Soon the natural border border flexibility becomes an entertaining gag in a movie that plays like the most graceful caricature of Colone Tones ever. It is good that our hero is not destroyed more than Wile E. Coyote, because he quickly learns that (A) the entire plane is filled with gloves that eager to collect a reward for the ghost, and (B) the same killers have been transferred to what appears to be.
With the help of young employees amazingly from the flight attendants that include Ishha, researcher (Sharthara Chandran) and Royce anxiety (Danny Ashok), Reyes is steadily increasingly participating from murderer’s murderers throughout the airline, from first -class first -class aircraft, while travelers of murderers, coverage or wind are not affected.
There are times when Madijjan and the script book Brooks McLaren and DJ Cotona simply make things while they are advancing, just provide a primitive link from the super jaw working group to another. However, they gradually emerge as a way to their madness, especially when we finally learn what the organization is working with the background.
Cartoon chaos is so more laughing than moments. But there are a few non -violent lines in the mixture as well. Nice touch: The pilots, who know what is going on behind the closed cockpit door, imagine that they will be champion as heroes like Chesley “Sole” Solinberger if they could land on the plane.
But wait, there is more: at one point, the killers like Slappers in “AirPlane!” To take crack in their goal.
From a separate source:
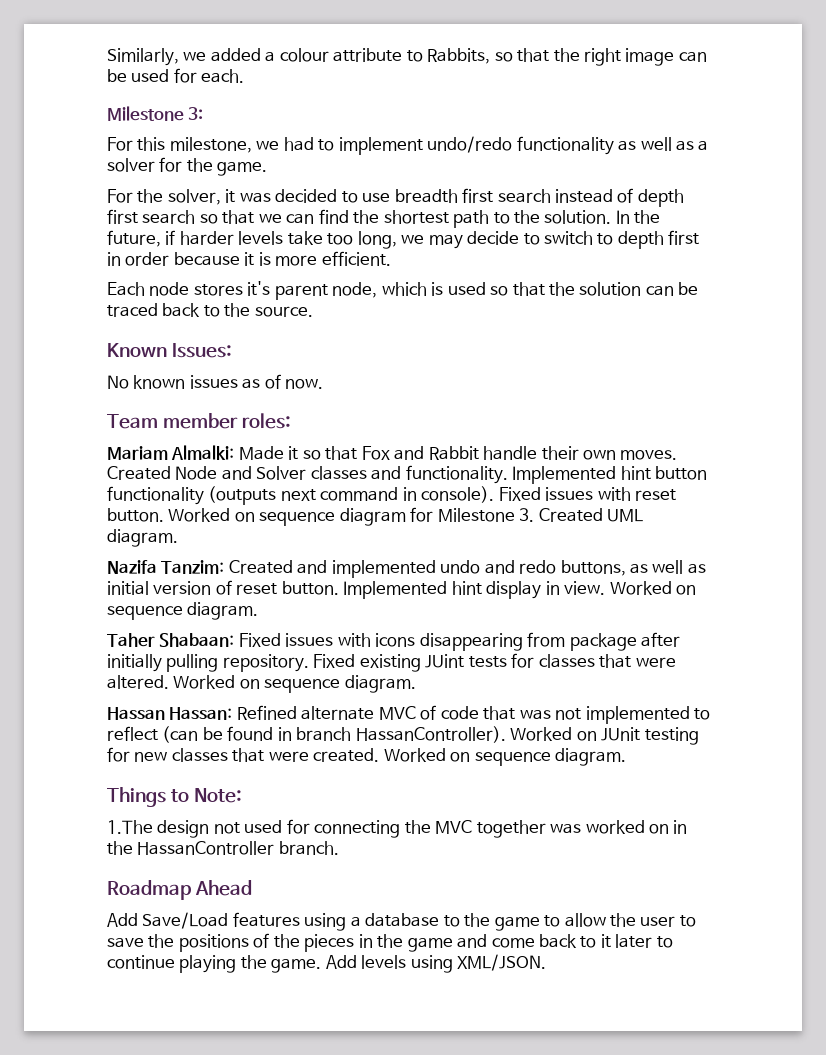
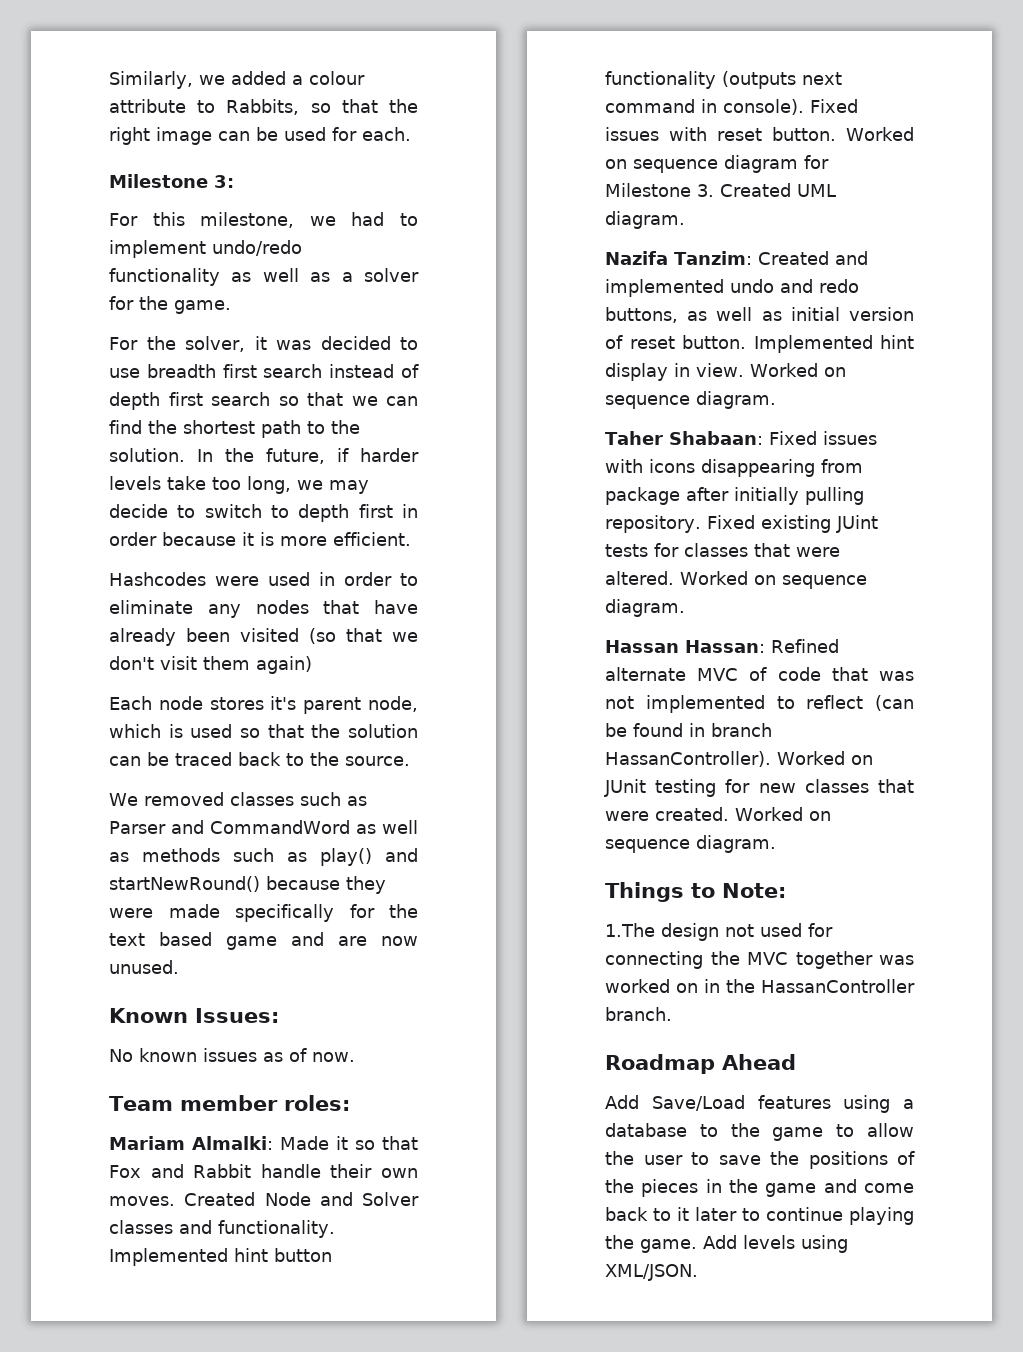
(391, 258) none -> [109,572,418,586] [109,600,418,618] [109,628,418,646] [109,656,312,674] // Hashcodes were used in order to eliminate any nodes that have already been visited (so that we don't visit them again)
(313, 311) none -> [109,792,367,806] [109,820,418,834] [109,848,418,866] [109,876,386,894] [109,904,418,922] [109,932,418,950] [109,960,179,974] // We removed classes such as Parser and CommandWord as well as methods such as play() and startNewRound() because they were made specifically for the text based game and are now unused.

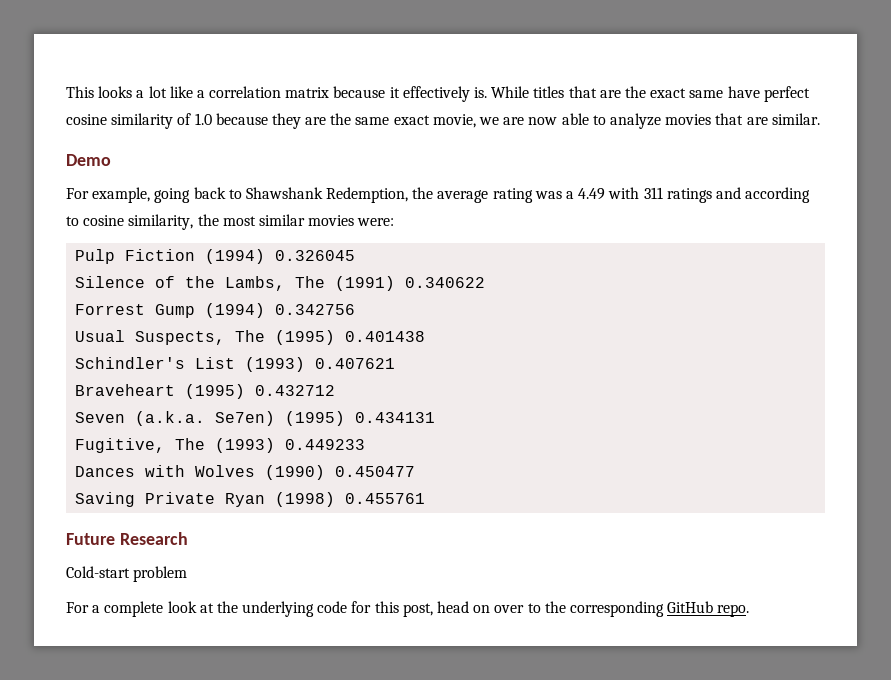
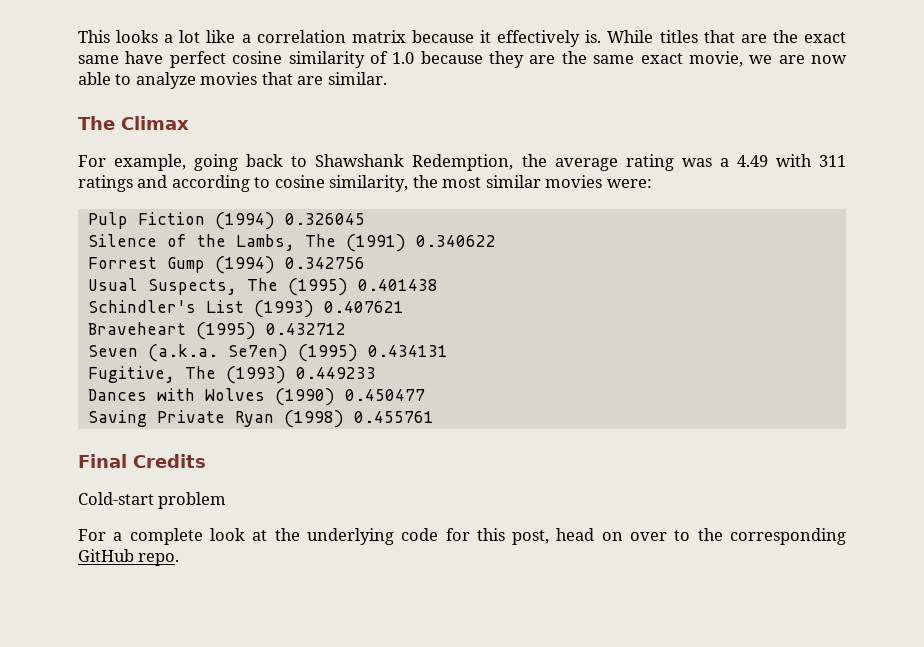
[66,154,111,166] Demo -> [78,116,189,130] The Climax
[66,532,188,545] Future Research -> [78,454,206,468] Final Credits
At another stage, Reyes surpasses adrenaline, to the extent that Hilassa is that the reserve version of the ghost is a personal guards who wear Kimono, they are loaned on loan from the Shaw Brothers combat epic.
Ultimately, it is very doubtful that any of this works well as without Hartnet in the middle of the storm, consolidating the bloody chaos and generating the root interest with the performance specified by circular physical, enthusiasm of industrial strength, unprecedented desire, and even passion, to make itself repeatedly a joke.
One may have severe pressure to summon another example of an actor who expresses such a tremendous joy in what he does on the screen. Heartnit may celebrate his return to his career, or it may be at the head of an arousal in such a wire to the wire. Either way, Harnette’s bliss is great.